◆ EXERCISE BRIEF ◆
Lines below that include "要添加的帧数" are the answer; copy each one.

(Records from a data collection)

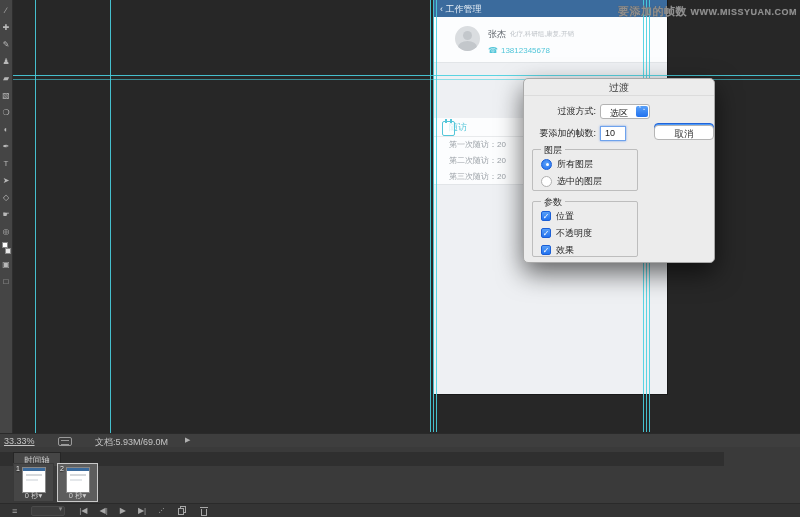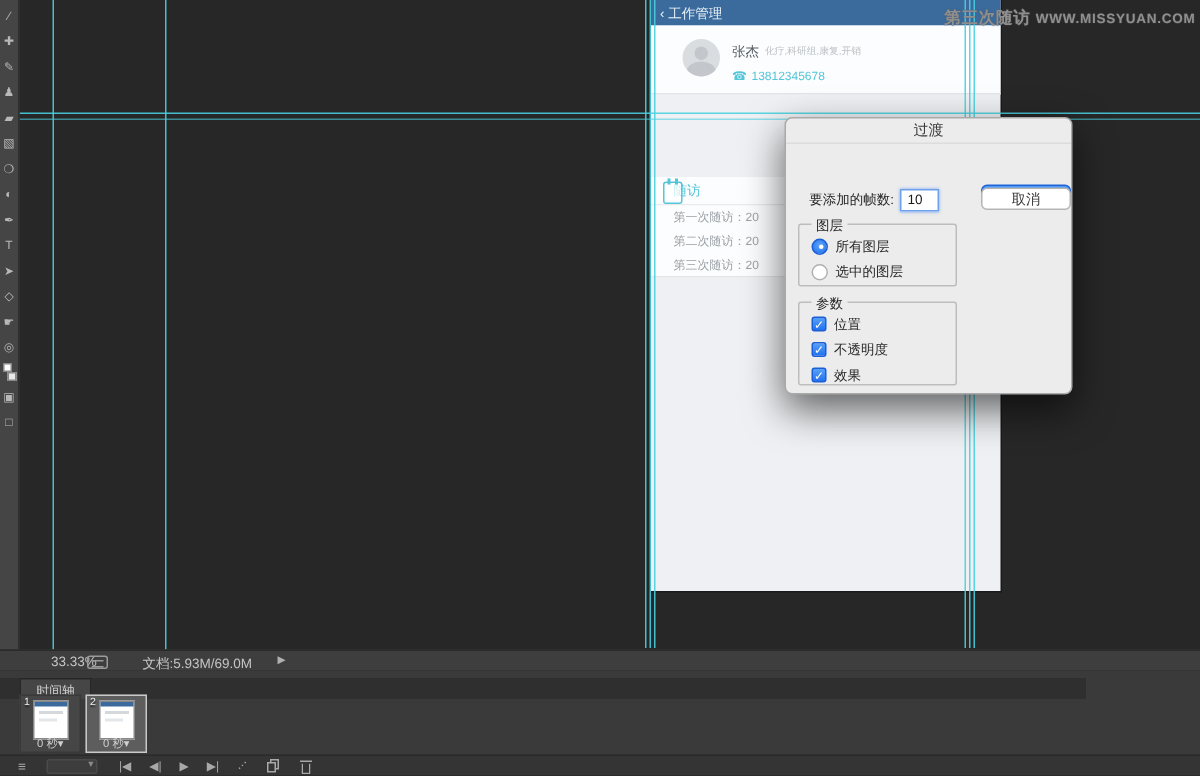--- a/index.html
+++ b/index.html
@@ -203,7 +203,7 @@
     <div class="tool">□</div>
   </div>
 
-  <div class="watermark"><span>第三次随访</span>
+  <div class="watermark"><span>要添加的帧数</span>
     <span class="en">WWW.MISSYUAN.COM</span></div>
 
   <div class="dialog">

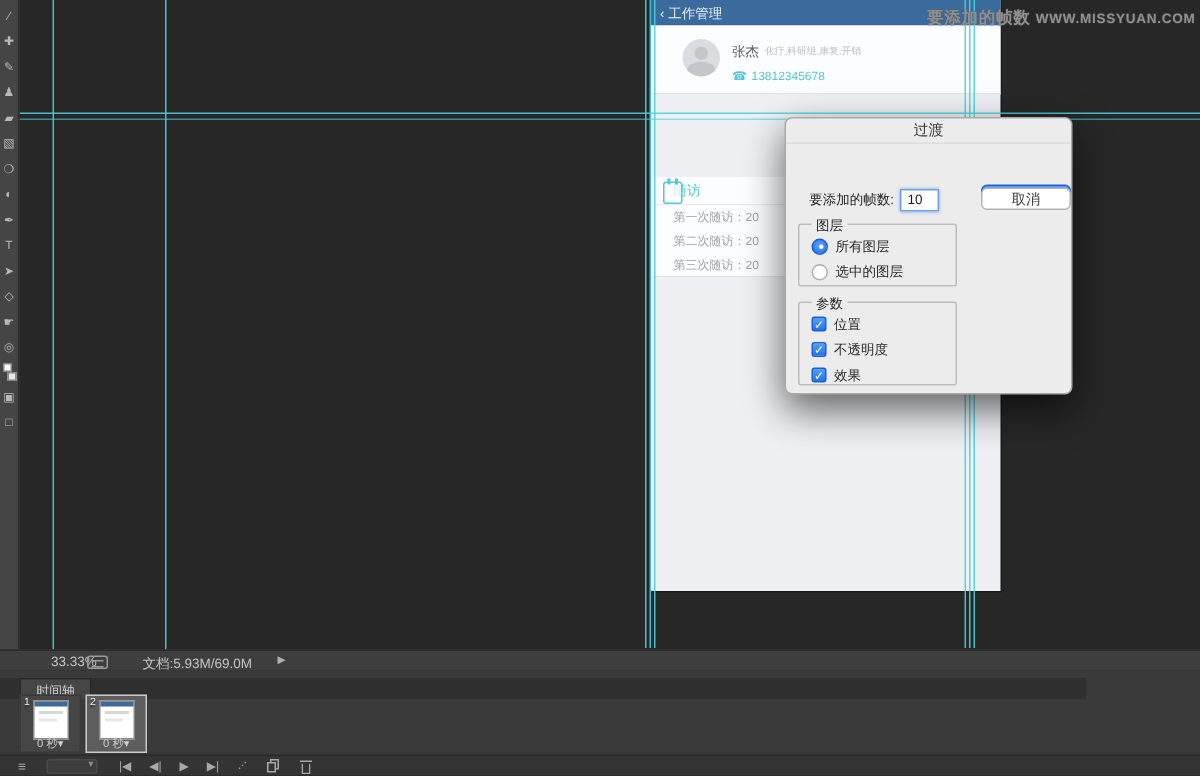--- a/index.html
+++ b/index.html
@@ -209,6 +209,13 @@
   <div class="dialog">
     <div class="dlg-title">过渡</div>
 
+    <div class="dlg-row" style="top:24px;">
+      <span class="dlg-label">过渡方式:</span>
+      <span class="dlg-select">
+        <span class="val">选区</span>
+        <span class="stepper">⌃⌄</span>
+      </span>
+    </div>
 
     <div class="dlg-row" style="top:46px;">
       <span class="dlg-label">要添加的帧数:</span>

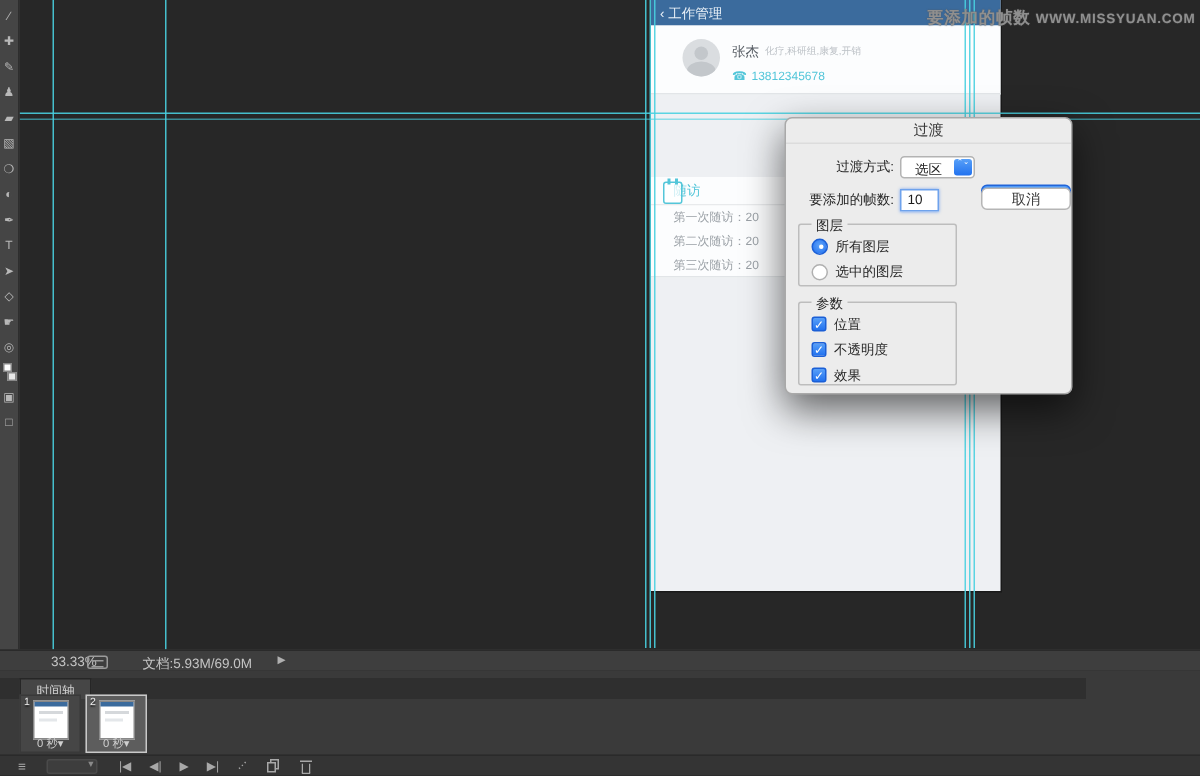--- a/index.html
+++ b/index.html
@@ -97,7 +97,7 @@
   
   .statusbar { position:absolute; left:0; top:433px; width:800px; height:14px;
     background:#3e3e3e; border-top:1px solid #2a2a2a; z-index:35; color:#c5c5c5; font-size:9px; }
-  .sb-zoom { position:absolute; left:34px; top:2px; }
+  .sb-zoom { position:absolute; left:4px; top:2px;text-decoration:underline; }
   .sb-doc-icon { position:absolute; left:58px; top:2.5px; width:14px; height:9px;
     border:1px solid #9a9a9a; border-radius:2px; }
   .sb-doc-icon:after { content:""; position:absolute; left:2px; top:2px; width:8px; height:3px;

◆ THE ANSWER ◆
+  <div class="watermark"><span>要添加的帧数</span>
       <span class="dlg-label">要添加的帧数:</span>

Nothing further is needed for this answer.